Rahme şehir dışında okurken tatil zamanları koşa koşa döndüğü, her sokağında hatırası, her dükkanında bir tanıdığı olan bu şehri terk etmek zorunda kalmış bir Antakyalı. “Ne Antakya’nın yerine birini koyabilirim ne de orayı böyle görmeye dayanabilirim” diye düşünüyor. Antakya çok kez depremlerle yerle bir olmuş fakat her seferinde yeniden inşa edilmiş. Bu sefer farklı olan ise hem yıkımın büyüklüğü hem de insanların yüz üstü bırakılmış olması.
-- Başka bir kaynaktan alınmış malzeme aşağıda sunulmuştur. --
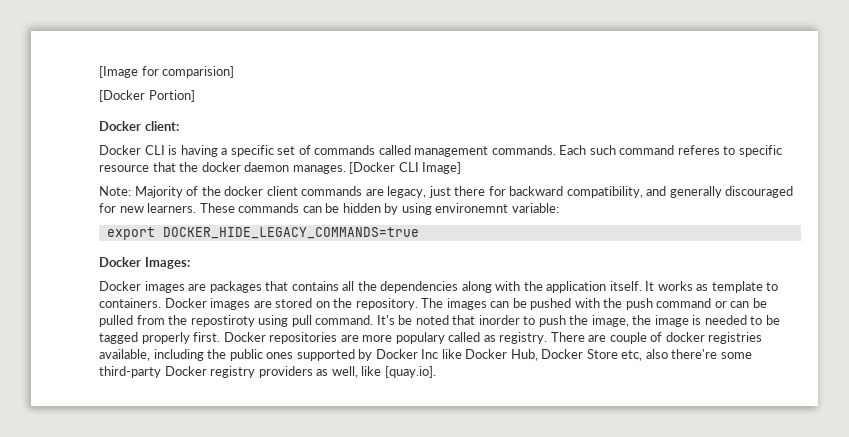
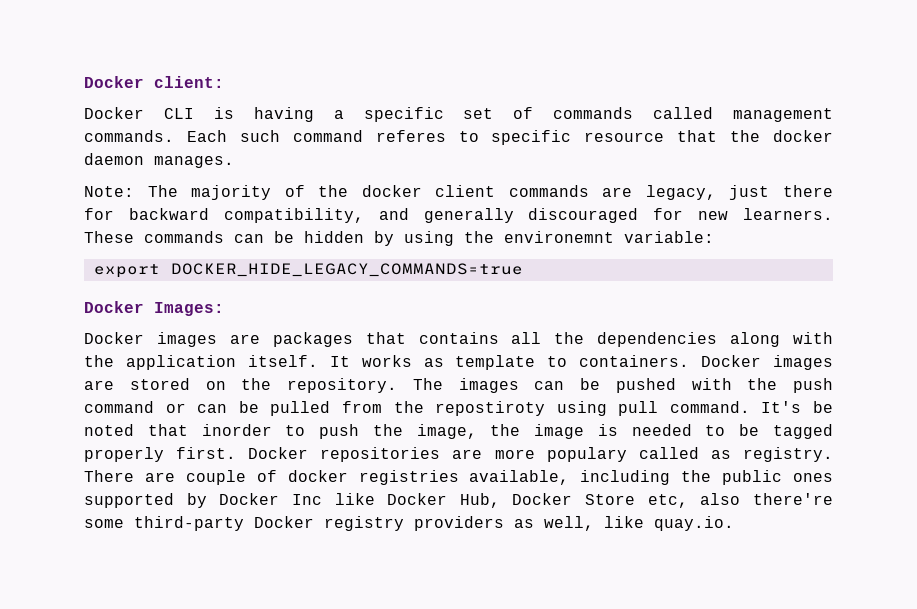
- [Image for comparision]
- [Docker Portion]
- [Docker CLI Image]
- Note: Majority of the docker client commands are legacy, just there for backward compatibility, and generally discouraged for new learners.
+ Note: The majority of the docker client commands are legacy, just there for backward compatibility, and generally discouraged for new learners.
- These commands can be hidden by using environemnt variable:
+ These commands can be hidden by using the environemnt variable:
- There are couple of docker registries available, including the public ones supported by Docker Inc like Docker Hub, Docker Store etc, also there're some third-party Docker registry providers as well, like [quay.io].
+ There are couple of docker registries available, including the public ones supported by Docker Inc like Docker Hub, Docker Store etc, also there're some third-party Docker registry providers as well, like quay.io.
Antakya otogarından Samandağ’a gitmek için bindiğimiz taksinin şoförü, şehrin girişindeki yüksek katlı binaları gösterip “Bana milyonlar verseler bu binalarda oturmam. Bakma dışardan sağlam göründüklerine hepsinin içi enkaz. Birkaç aya yıkarlar” diyor. Samandağ’a kadar yolun sağında ve solunda moloz yığınlarını görürken bir yandan keşke burayı depremden önce görseydim diye düşünüyor insan, bir yandan da buraları en güzel haliyle yaşamış insanların nasıl böylesine kırıldıklarını anlıyor.
Şehrin büyük kısmı enkaza dönmüş. Ama o enkaz halinde bile insanların yıkık dökük de olsa dükkanlarını, işyerlerini ayakta tutmaya çalıştıklarına şahit oluyoruz. Şehrin merkezindeki Abdullah Cömert Parkı’nın yanında olan kahve dükkanı gibi.
Dükkanın sahibi yaşadıklarını şöyle anlatıyor:
Kafenin açılışı 11 Şubat’ta olacaktı. Bastırdığım broşürler 5 Şubat’ta geldi. Depremde bütün emeklerimiz tuzla buz oldu. Şehir dışına göçtük ama yapamadık. Hem biz orada yaşayamadık hem de oralılar bizi kabullenemedi. Biz Samandağ dışında başka bir şehirde yaşayamayız. Döndük buraya mecburen, bizim gibi birçok insan geri dönüyor. Kız kardeşim ve annemle beraber üç gün boyunca burayı temizledik, yeniden inşa ettik. Bizim burada bir kültürümüz bir bağımız var. Başka yerde yaşayamayız.
Samandağ’da halkın büyük çoğunluğu Arap Alevilerden oluşuyor. Abdullah Cömert Parkı’nda her bankta üç dört yaşlı amca aralarında çok güzel bir tınıyla Arapça konuşuyor. Gazeteci olduğumuzu öğrenenler yanlarına buyur ediyorlar ve biz sormadan anlatmaya başlıyorlar yaşadıklarını. Samandağ’ın Asi nehri tarafındaki kısmının yerle bir olduğunu ve devletin yanlarında olmadığını söylüyorlar. ‘Devlet neden yardıma gelmedi?’ diye sorduğumuzda verdikleri yanıt şöyle: “Çünkü Samandağlıların yüzde doksanı Alevi, geri kalanı Hıristiyan. Vergi alırken ayrım yapmazlar ama hizmet ve yardım konusunda görmezler, duymazlar.”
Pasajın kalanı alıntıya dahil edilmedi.